The Reader Part 2, Chapters 16-17 Summary

Bernhard Schlink

Part 2, Chapters 16-17 Summary

Michael cannot face Hanna, so he decides instead to approach the presiding judge. He cannot find the words to say to Hanna, but even though he feels betrayed by her, Michael cannot settle with doing nothing. Also, part of him feels that he needs to get revenge on Hanna by meddling with her private affairs. The judge knows that the seminar group has been attending the trial, so he gladly invites Michael into his office. He makes easy conversation with Michael about the seminar, the general atmosphere of the trial, university studies, exams, and the law. Michael answers all of the judge’s questions, but he cannot bring himself to have the intended conversation. Soon Michael hears through the open window all the sounds of people heading off for the evening: car doors slammed, engines started, the noise of children playing in the empty parking lot. The judge stands and says goodbye.

Outside, Michael makes his way to the train station. He takes a commuter train back to the university, and the train makes every stop along the way. Michael takes note of the changing scenery, people, sounds, and smells. He begins to feel the same numbness that had taken over him during the trial take over him once again, and although he is not happy with his silence in the face of the judge, he believes that he has done the right thing. He feels able to return to and live his everyday life.

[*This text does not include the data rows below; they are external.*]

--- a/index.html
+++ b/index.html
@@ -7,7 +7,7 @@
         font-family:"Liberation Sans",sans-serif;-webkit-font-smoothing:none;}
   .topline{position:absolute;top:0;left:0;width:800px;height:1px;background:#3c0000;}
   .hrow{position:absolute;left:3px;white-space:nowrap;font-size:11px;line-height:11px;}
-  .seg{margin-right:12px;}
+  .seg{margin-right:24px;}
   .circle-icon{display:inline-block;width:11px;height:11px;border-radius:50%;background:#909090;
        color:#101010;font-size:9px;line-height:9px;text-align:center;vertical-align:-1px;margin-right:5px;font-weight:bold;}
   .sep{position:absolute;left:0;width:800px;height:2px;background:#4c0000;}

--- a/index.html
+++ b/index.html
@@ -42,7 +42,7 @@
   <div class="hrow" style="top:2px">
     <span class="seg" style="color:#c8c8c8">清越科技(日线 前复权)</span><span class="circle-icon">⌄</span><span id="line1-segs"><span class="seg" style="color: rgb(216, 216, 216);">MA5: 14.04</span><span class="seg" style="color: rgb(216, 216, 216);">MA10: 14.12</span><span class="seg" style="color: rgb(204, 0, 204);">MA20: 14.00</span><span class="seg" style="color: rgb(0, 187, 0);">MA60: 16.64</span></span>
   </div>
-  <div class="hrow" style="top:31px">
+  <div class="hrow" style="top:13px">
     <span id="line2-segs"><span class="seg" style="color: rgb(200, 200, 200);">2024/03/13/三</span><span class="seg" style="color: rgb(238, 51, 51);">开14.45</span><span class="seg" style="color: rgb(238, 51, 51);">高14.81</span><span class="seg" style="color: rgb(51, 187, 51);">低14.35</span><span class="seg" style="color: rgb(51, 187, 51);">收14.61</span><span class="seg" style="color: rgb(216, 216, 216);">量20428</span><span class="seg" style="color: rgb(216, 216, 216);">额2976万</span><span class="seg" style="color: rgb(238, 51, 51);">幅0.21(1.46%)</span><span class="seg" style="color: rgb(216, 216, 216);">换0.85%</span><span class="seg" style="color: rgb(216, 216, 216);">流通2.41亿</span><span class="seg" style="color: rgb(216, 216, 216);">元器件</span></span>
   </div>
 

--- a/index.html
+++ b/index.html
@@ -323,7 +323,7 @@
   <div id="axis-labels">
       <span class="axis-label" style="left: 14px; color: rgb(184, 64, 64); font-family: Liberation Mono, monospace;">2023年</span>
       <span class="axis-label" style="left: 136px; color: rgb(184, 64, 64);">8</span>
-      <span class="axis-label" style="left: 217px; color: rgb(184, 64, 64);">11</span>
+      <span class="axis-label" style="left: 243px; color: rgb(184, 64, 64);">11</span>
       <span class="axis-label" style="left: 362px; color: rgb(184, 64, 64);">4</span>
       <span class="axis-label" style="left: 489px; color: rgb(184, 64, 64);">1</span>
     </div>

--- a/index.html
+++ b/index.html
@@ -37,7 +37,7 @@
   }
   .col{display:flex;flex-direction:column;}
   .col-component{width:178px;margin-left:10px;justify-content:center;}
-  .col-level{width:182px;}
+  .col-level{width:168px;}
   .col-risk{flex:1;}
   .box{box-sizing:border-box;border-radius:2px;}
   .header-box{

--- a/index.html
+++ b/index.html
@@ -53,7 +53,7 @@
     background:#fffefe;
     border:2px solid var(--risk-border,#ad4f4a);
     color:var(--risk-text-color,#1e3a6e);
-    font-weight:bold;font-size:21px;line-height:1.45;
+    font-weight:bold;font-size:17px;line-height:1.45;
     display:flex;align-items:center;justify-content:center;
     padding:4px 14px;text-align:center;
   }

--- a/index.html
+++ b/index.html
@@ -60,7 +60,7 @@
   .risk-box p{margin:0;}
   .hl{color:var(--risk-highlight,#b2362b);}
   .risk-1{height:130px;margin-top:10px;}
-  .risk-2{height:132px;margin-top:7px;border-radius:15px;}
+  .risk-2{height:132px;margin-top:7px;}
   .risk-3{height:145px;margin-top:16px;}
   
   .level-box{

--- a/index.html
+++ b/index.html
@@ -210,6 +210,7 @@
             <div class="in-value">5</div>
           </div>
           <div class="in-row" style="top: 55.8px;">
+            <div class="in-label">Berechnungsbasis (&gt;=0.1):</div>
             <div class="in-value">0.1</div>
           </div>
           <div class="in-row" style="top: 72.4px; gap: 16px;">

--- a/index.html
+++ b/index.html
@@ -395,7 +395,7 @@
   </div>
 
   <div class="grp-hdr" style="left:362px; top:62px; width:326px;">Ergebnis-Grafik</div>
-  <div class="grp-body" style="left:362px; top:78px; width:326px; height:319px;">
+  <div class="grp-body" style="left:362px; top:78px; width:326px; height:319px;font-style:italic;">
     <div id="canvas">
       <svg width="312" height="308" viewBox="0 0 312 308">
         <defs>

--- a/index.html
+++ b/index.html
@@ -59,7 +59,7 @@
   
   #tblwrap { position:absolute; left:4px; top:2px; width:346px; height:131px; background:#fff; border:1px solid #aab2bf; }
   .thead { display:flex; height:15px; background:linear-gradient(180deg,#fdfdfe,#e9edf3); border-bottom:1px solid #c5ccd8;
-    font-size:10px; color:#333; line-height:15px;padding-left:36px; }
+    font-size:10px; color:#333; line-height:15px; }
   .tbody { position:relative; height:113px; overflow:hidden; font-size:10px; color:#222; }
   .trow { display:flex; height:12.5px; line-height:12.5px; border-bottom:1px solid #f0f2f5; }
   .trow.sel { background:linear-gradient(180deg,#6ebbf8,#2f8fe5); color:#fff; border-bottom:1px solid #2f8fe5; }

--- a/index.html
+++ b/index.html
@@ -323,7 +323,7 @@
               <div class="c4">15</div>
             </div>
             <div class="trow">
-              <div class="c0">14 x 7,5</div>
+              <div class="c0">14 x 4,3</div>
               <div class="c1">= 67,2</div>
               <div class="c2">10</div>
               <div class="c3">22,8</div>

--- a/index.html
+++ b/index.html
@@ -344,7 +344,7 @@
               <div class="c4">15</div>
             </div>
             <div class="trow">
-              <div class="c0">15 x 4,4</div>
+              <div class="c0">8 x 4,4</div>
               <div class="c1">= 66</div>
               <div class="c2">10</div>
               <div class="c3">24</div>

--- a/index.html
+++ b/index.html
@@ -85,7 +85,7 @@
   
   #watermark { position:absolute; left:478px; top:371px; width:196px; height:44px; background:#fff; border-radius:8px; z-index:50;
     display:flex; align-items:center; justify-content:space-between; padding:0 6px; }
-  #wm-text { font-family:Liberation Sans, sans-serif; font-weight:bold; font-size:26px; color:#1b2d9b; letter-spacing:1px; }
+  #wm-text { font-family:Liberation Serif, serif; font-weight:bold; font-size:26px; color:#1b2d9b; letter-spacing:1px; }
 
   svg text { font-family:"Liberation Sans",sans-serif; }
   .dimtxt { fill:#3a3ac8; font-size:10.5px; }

At the end of June, the verdict is handed down: the other four defendants are given terms in jail, but Hanna is sentenced to life in prison. It takes several hours for the judge to read through the entire verdict, and during the reading, the spectators, many of whom have been in regular attendance throughout the trial, continue to make remarks about Hanna. Before the verdict was read, the spectators chatted loudly as the four other defendants were brought into the courtroom. However, when Hanna entered, the crowd fell silent. Hanna is dressed in a close-fitting black suit that unintentionally mimics an officer’s uniform, and the crowd assumes that Hanna is mocking the trial and the verdict. Several people openly shout insults at Hanna, but she does not appear to hear anyone in the crowd. While the judge reads the verdict, Hanna sits motionless and looks straight ahead. Michael has sat in the same seat since the beginning of the trial, and he hopes that Hanna will glance at him. However, she remains looking ahead, her stare one that wishes to see nothing.